Migranti, Mattarella: "Barriere sono zavorre che frenano"

ROMA - "Le barriere che dividono l'Europa sono una zavorra che ne appesantisce il cammino". A dichiararlo il Presidente della Repubblica, Sergio Mattarella, durante un suo intervento a Torino all'Italian German High Level Dialogue. "Sono lieto - ha proseguito - che il rappresentante della Commissione ieri abbia pronunciato parole chiare su quanto sta avvenendo al Brennero. Tornare indietro da Schengen sarebbe un atto di autolesionismo, per tutti".

"Non basteranno i muri e le barriere a proteggerci - aggiunge Mattarella - se l'Europa non farà passi avanti come progetto comune. Abbiamo lavorato settant'anni per abbattere i muri che dividevano l'Europa: non lasciamo che rinascano, creando diffidenze e tensioni laddove, al contrario, servono coesione e fiducia".

"Lasciare senza risposte le migliaia di donne e uomini che fuggono da guerre, violenze, devastazioni e che oggi bussano alle porte dell'Europa, non è possibile", ha detto ancora Mattarella.

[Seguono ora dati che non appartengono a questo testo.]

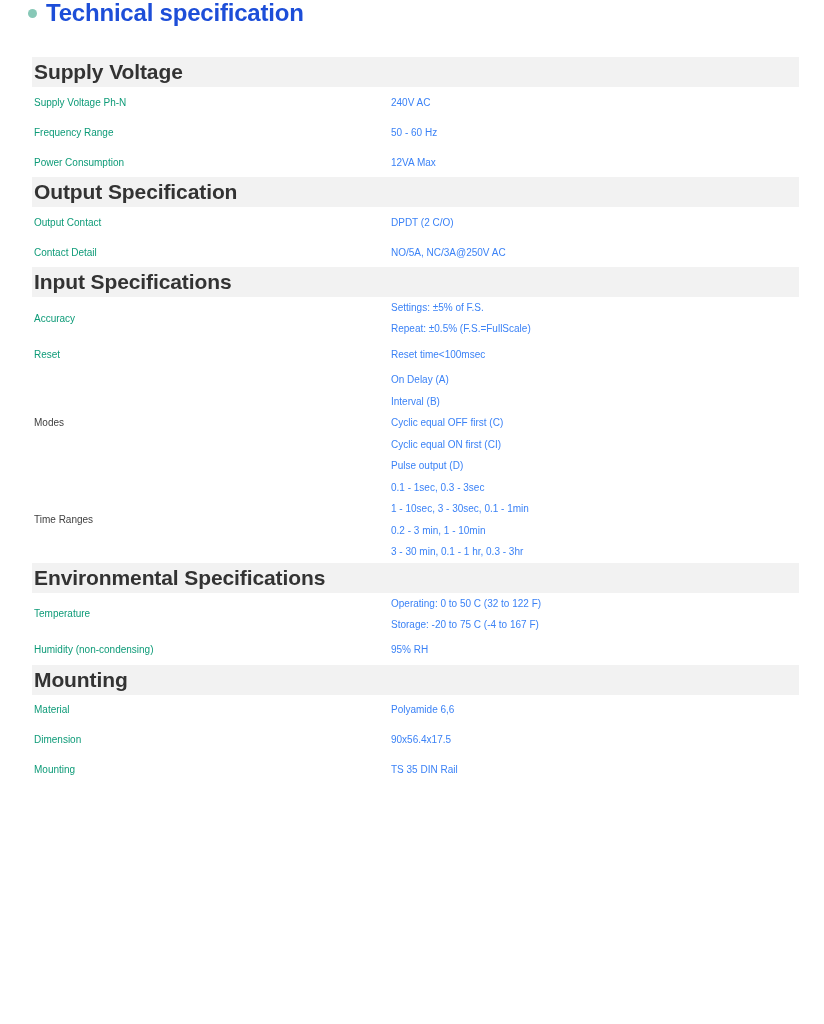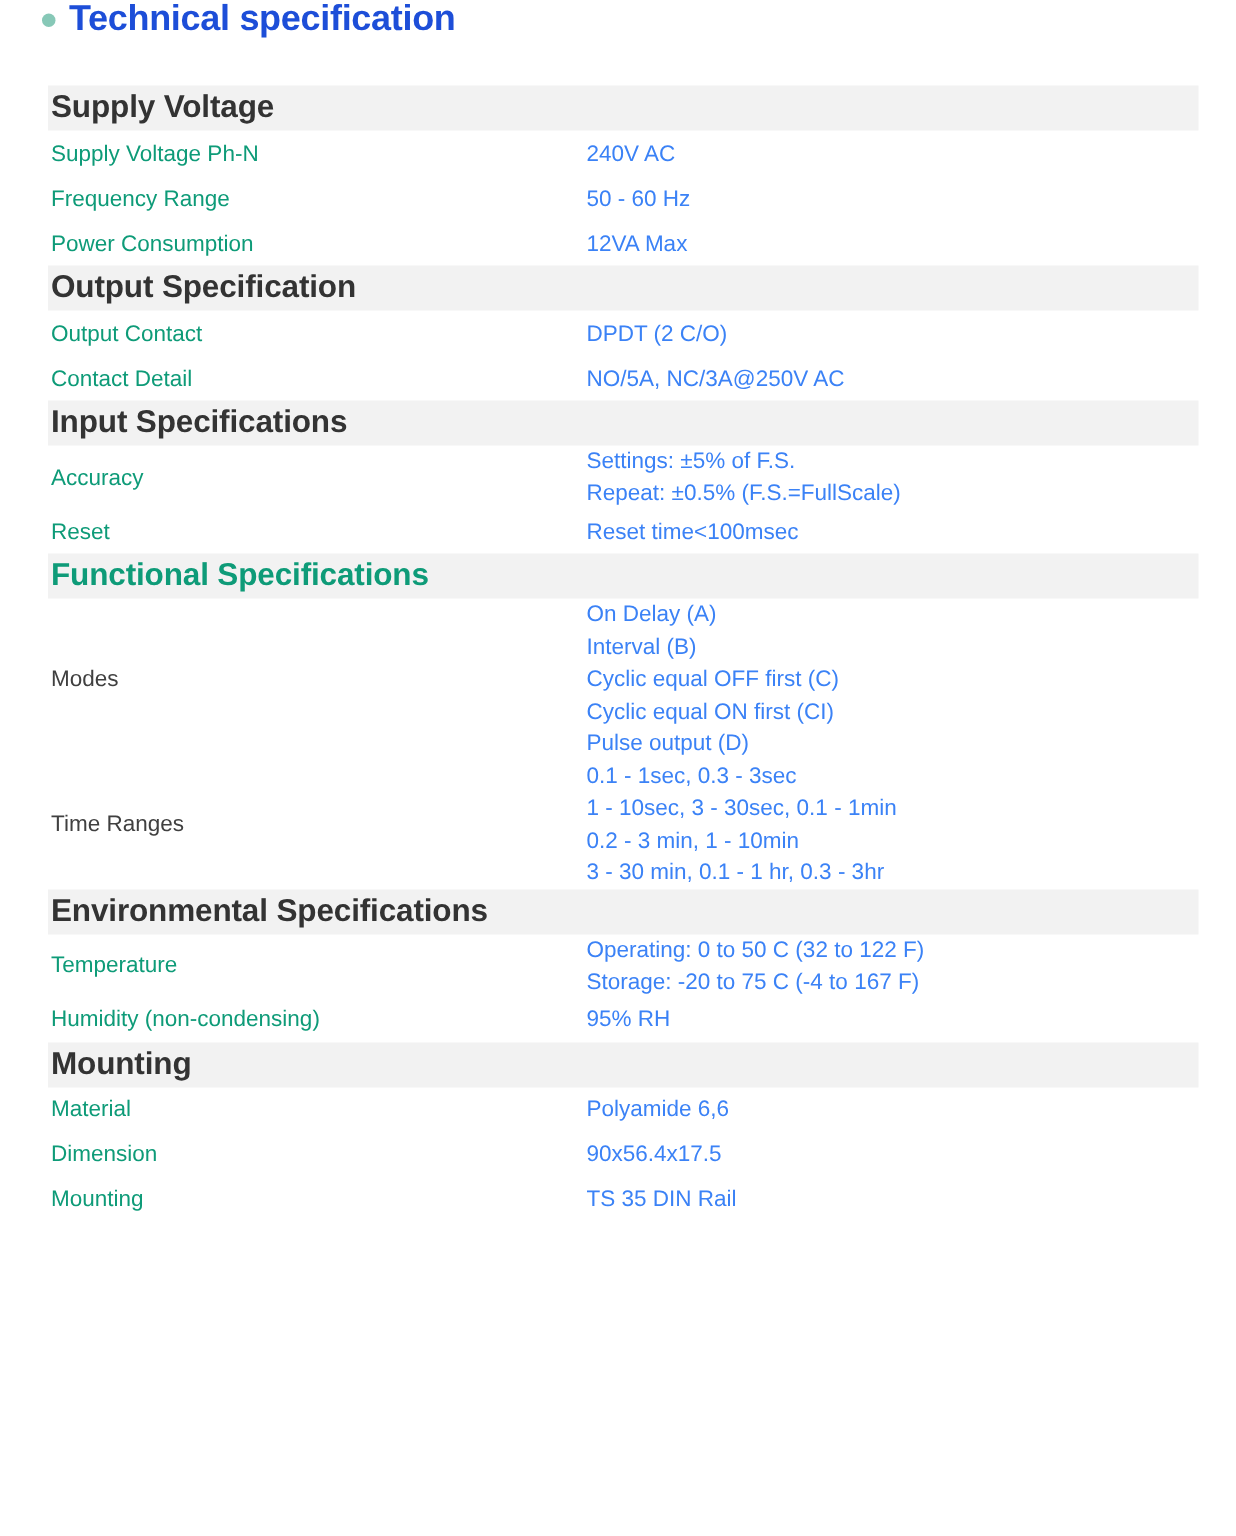"Supply Voltage Ph-N" tr.data-row > td { font-size: 15px -> 10px }
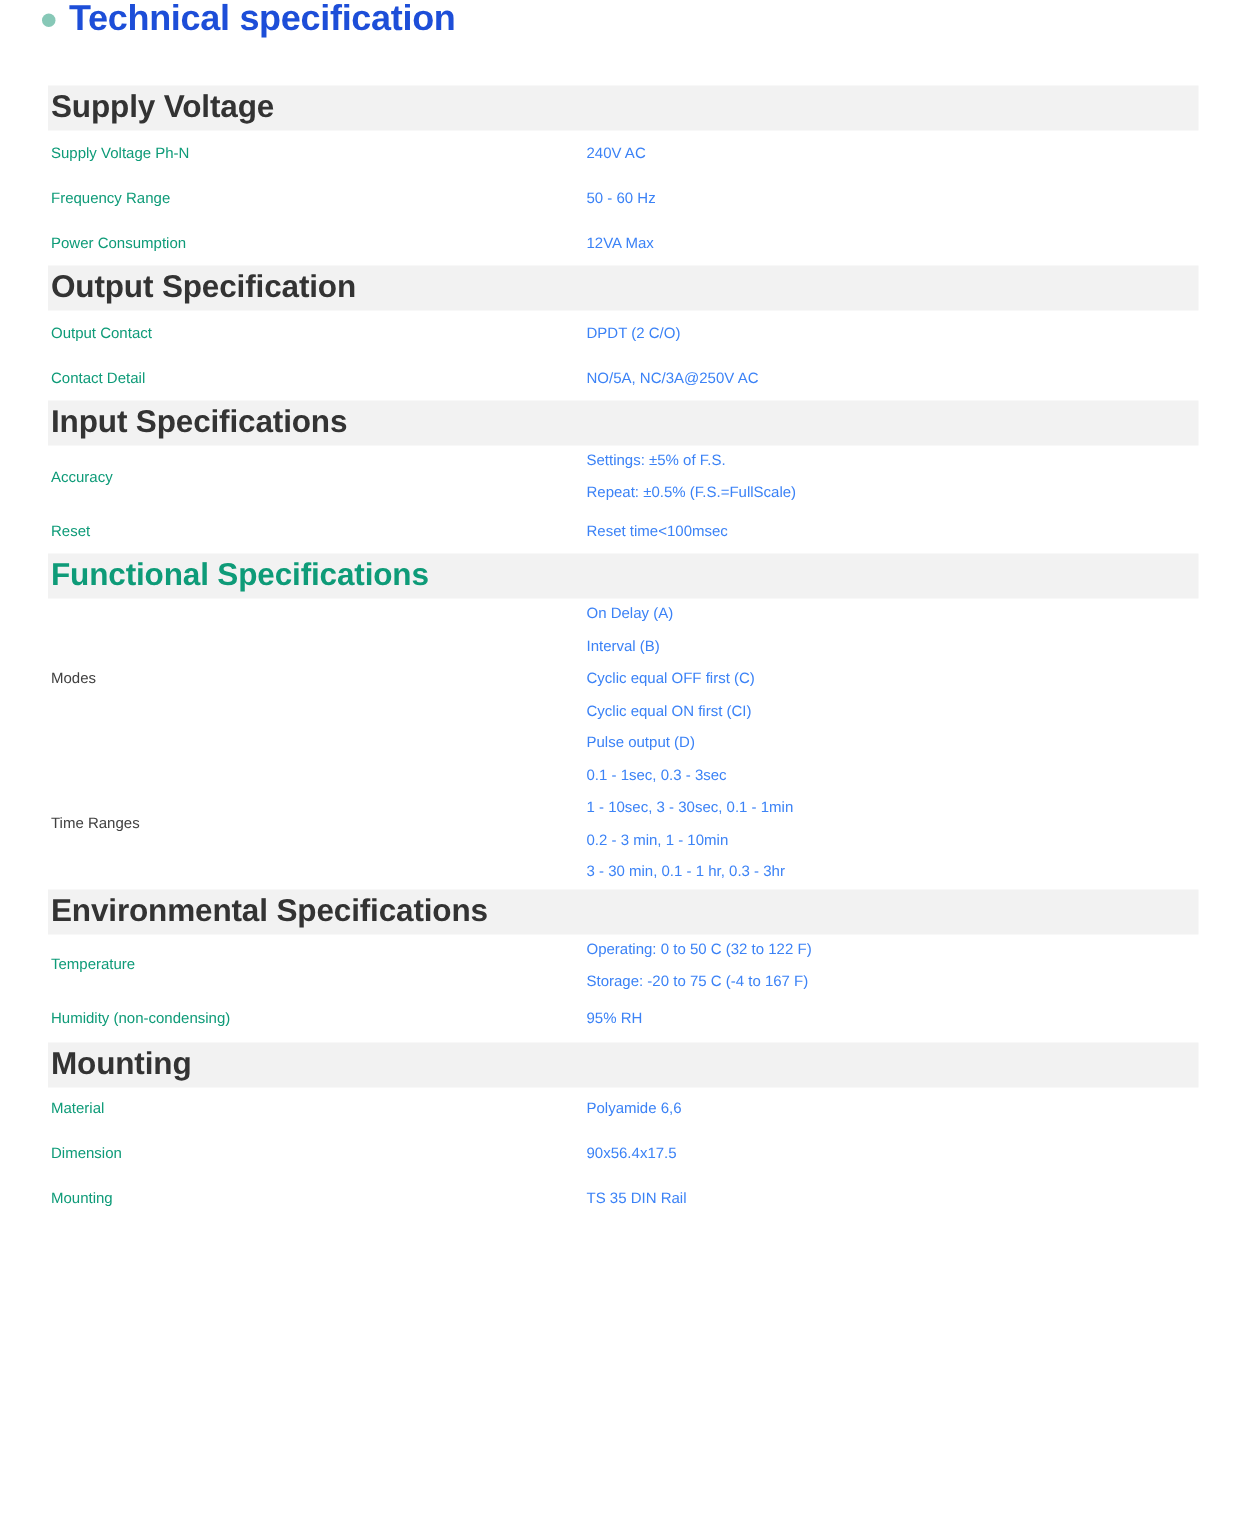"Functional Specifications" tr.section-row { html: <tr> <td>Functional Specifications</td> </tr> -> none }
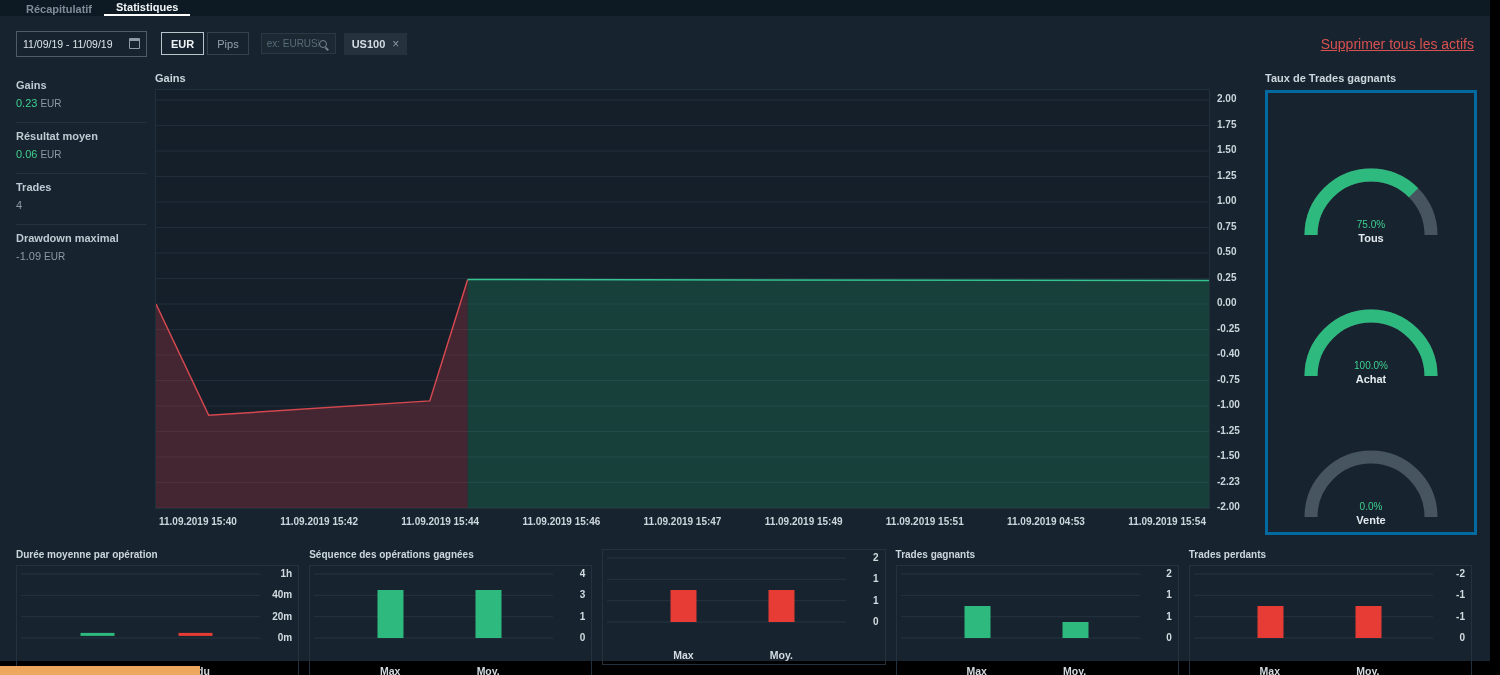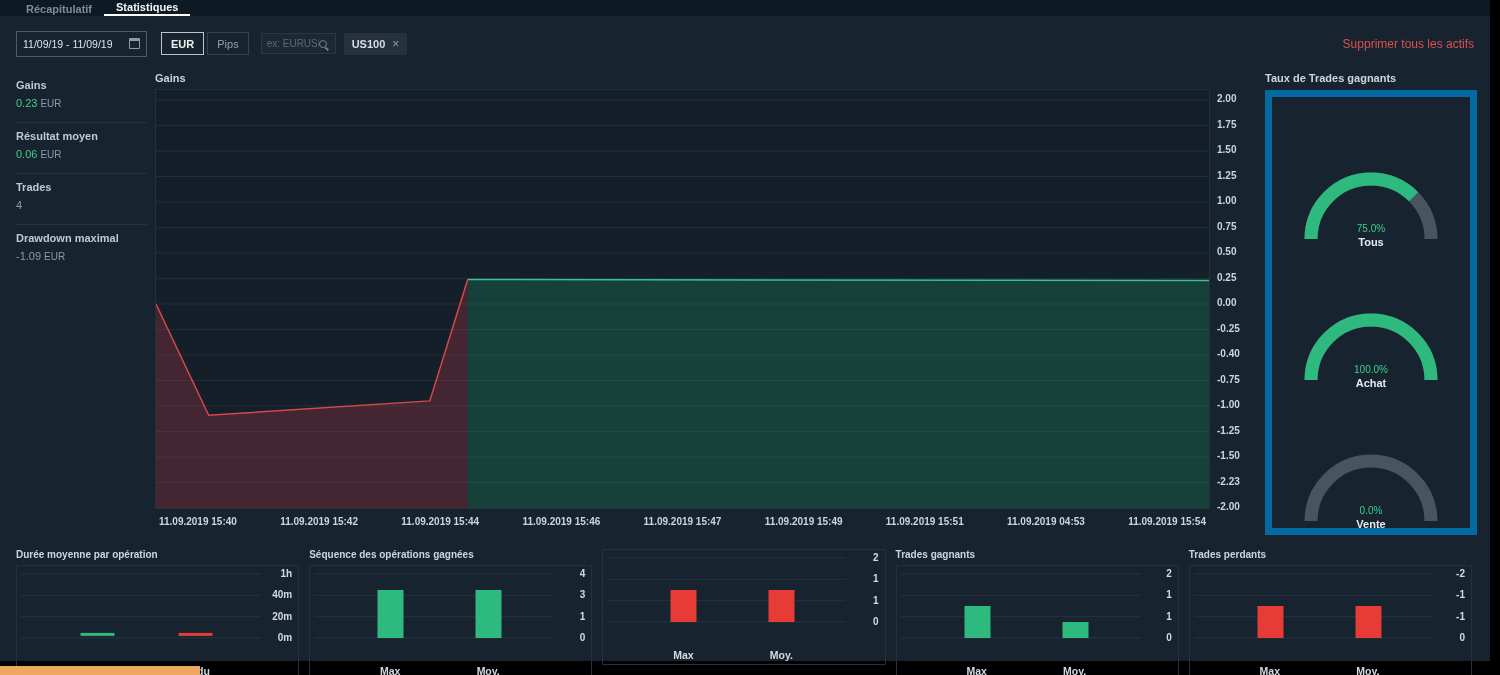"Supprimer tous les actifs" .link-danger { font-size: 12px -> 14px; text-decoration: none -> underline }
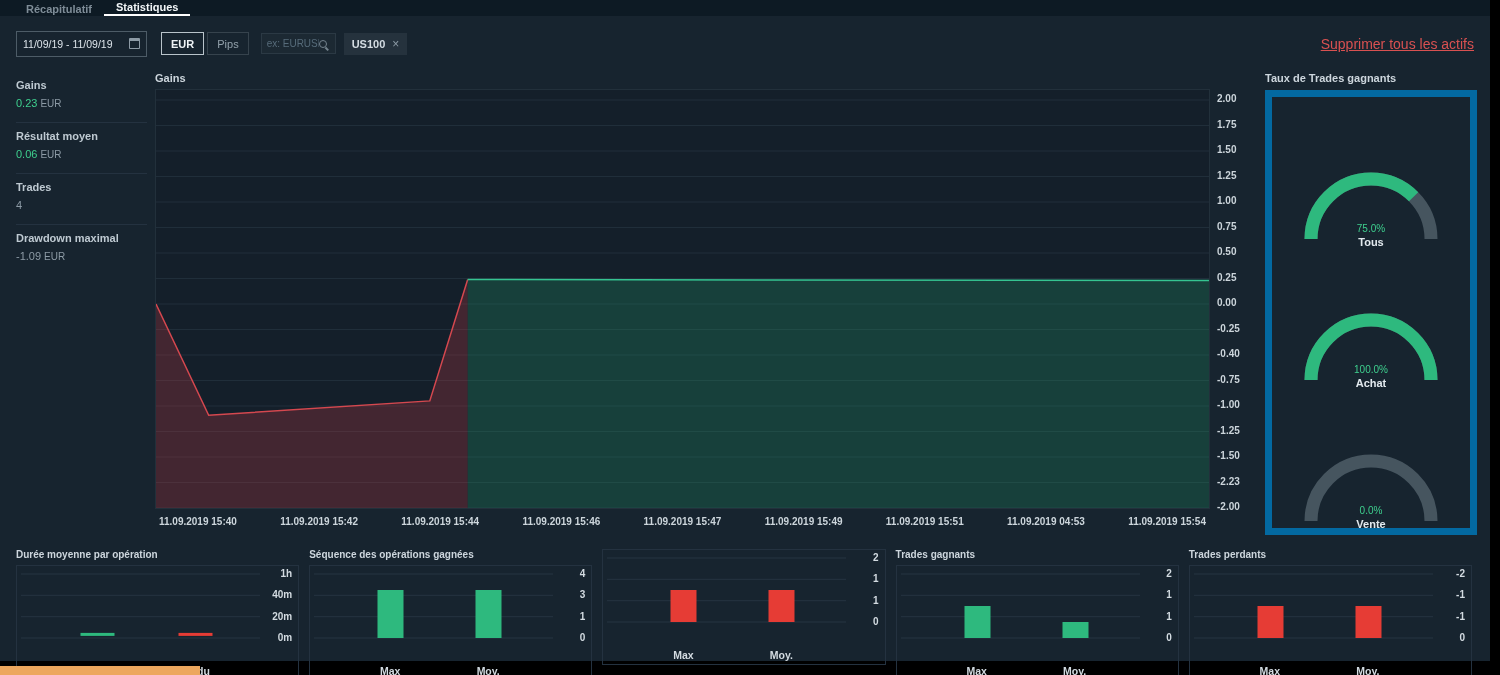"75.0%" .gauges-box { border: 7px solid #0369a1 -> 3px solid #0369a1 }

Nuovi scontri sono scoppiati nel frattempo tra la polizia macedone e i migranti bloccati a Idomeni che hanno tentato di scavalcare il recinto al confine con la Grecia. Le autorità greche riferiscono che i poliziotti hanno sparato gas lacrimogeni e granate assordanti per scoraggiare un gruppo di 30 persone che cercava di scavalcare la recinzione di filo spinato con l'uso di coperte. Non si segnalano al momento feriti.